- West Takone
- Coordinates: 41°10′05″S 145°33′57″E﻿ / ﻿41.1681°S 145.5659°E
- Country: Australia
- State: Tasmania
- Region: North West
- LGA: Waratah-Wynyard, Circular Head;
- Location: 38 km (24 mi) SW of Wynyard;

Government
- • State electorate: Braddon;
- • Federal division: Braddon;

Population
- • Total: 8 (2016 census)
- Postcode: 7325
Localities around West Takone
| Mawbanna | Preolenna, Meunna | Takone |
| West Coast | West Takone | Takone |
| West Coast | Parrawe | Oonah |

= West Takone =

West Takone is a rural locality in the local government areas of Waratah-Wynyard and Circular Head in the North West region of Tasmania. It is located about 38 km south-west of the town of Wynyard.
The 2016 census determined a population of 8 for the state suburb of West Takone.

==History==
The locality was originally gazetted as Takone West.
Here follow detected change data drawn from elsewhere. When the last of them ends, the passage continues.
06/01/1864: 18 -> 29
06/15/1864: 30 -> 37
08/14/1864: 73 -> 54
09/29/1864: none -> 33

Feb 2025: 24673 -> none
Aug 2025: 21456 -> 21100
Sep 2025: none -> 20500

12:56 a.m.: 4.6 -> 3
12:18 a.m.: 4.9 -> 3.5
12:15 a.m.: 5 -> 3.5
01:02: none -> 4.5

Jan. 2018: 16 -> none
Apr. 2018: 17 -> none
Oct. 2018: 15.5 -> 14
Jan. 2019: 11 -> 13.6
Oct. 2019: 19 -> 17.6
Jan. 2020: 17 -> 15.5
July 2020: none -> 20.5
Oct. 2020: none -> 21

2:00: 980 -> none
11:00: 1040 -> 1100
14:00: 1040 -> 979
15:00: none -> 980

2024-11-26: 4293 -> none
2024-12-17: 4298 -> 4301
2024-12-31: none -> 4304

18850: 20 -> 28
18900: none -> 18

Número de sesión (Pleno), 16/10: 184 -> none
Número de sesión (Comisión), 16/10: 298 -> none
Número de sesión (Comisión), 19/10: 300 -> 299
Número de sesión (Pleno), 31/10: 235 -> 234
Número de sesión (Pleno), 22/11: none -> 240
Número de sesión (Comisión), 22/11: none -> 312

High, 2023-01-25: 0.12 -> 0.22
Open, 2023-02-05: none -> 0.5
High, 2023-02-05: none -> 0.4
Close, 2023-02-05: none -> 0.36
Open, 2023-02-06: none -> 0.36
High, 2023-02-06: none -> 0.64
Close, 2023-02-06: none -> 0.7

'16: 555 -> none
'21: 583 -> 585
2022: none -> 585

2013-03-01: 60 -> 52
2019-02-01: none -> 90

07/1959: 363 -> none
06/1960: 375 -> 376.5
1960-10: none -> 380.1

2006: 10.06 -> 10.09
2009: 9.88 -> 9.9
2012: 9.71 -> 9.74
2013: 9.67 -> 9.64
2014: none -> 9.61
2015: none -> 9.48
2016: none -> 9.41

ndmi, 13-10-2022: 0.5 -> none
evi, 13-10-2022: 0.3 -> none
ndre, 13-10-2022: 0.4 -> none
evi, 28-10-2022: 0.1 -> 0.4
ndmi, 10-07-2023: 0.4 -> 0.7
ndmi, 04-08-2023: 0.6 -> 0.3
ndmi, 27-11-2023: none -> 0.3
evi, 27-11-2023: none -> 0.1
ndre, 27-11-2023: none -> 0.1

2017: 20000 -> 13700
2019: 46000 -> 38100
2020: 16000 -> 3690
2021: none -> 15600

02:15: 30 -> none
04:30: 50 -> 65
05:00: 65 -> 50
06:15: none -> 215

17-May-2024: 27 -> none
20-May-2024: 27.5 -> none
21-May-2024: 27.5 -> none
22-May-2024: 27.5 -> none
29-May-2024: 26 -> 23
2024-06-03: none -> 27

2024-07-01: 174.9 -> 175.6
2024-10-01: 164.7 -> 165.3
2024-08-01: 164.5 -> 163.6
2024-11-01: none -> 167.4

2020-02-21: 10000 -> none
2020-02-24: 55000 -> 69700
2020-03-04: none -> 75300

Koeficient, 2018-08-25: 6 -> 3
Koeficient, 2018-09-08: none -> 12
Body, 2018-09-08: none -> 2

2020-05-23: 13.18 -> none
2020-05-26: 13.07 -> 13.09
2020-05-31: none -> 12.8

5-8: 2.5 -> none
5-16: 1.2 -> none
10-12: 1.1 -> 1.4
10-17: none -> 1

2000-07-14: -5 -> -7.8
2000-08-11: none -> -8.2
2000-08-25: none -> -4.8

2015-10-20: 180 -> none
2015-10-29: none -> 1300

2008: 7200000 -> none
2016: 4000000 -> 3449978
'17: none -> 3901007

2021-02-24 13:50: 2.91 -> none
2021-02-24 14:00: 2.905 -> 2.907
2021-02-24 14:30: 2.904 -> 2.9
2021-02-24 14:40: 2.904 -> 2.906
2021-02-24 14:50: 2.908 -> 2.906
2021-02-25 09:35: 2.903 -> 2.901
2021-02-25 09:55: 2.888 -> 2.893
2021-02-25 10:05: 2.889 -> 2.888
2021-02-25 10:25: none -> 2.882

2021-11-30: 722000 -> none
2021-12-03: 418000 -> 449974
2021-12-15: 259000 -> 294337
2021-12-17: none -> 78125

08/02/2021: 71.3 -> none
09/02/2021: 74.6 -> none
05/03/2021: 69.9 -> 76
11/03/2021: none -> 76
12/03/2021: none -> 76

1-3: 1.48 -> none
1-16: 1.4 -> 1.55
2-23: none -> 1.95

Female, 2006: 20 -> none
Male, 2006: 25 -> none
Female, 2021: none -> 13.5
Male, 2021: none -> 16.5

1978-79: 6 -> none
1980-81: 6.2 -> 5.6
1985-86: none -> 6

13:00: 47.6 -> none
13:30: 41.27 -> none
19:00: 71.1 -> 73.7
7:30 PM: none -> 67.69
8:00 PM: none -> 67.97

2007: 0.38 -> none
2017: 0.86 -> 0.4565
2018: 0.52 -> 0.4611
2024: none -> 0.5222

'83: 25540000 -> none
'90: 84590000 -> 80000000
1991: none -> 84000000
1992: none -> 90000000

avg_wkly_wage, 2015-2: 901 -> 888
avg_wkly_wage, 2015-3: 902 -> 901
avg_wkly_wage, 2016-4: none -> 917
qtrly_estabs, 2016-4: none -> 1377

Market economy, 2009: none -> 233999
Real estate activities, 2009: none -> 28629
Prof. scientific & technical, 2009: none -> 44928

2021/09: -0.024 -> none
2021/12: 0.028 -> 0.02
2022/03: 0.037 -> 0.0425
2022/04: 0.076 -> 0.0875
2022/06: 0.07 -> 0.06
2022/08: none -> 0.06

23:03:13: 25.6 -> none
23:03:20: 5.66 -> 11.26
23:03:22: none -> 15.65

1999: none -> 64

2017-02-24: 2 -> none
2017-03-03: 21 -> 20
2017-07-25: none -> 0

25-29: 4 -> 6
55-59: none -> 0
It was re-gazetted as West Takone in 1974.

==Geography==
The Arthur River forms most of the western boundary, and the Hellyer River forms the south-western boundary as it flows to its junction with the Arthur.

==Road infrastructure==
The C236 route (Takone Road) enters from the east and runs through to the north-west before exiting.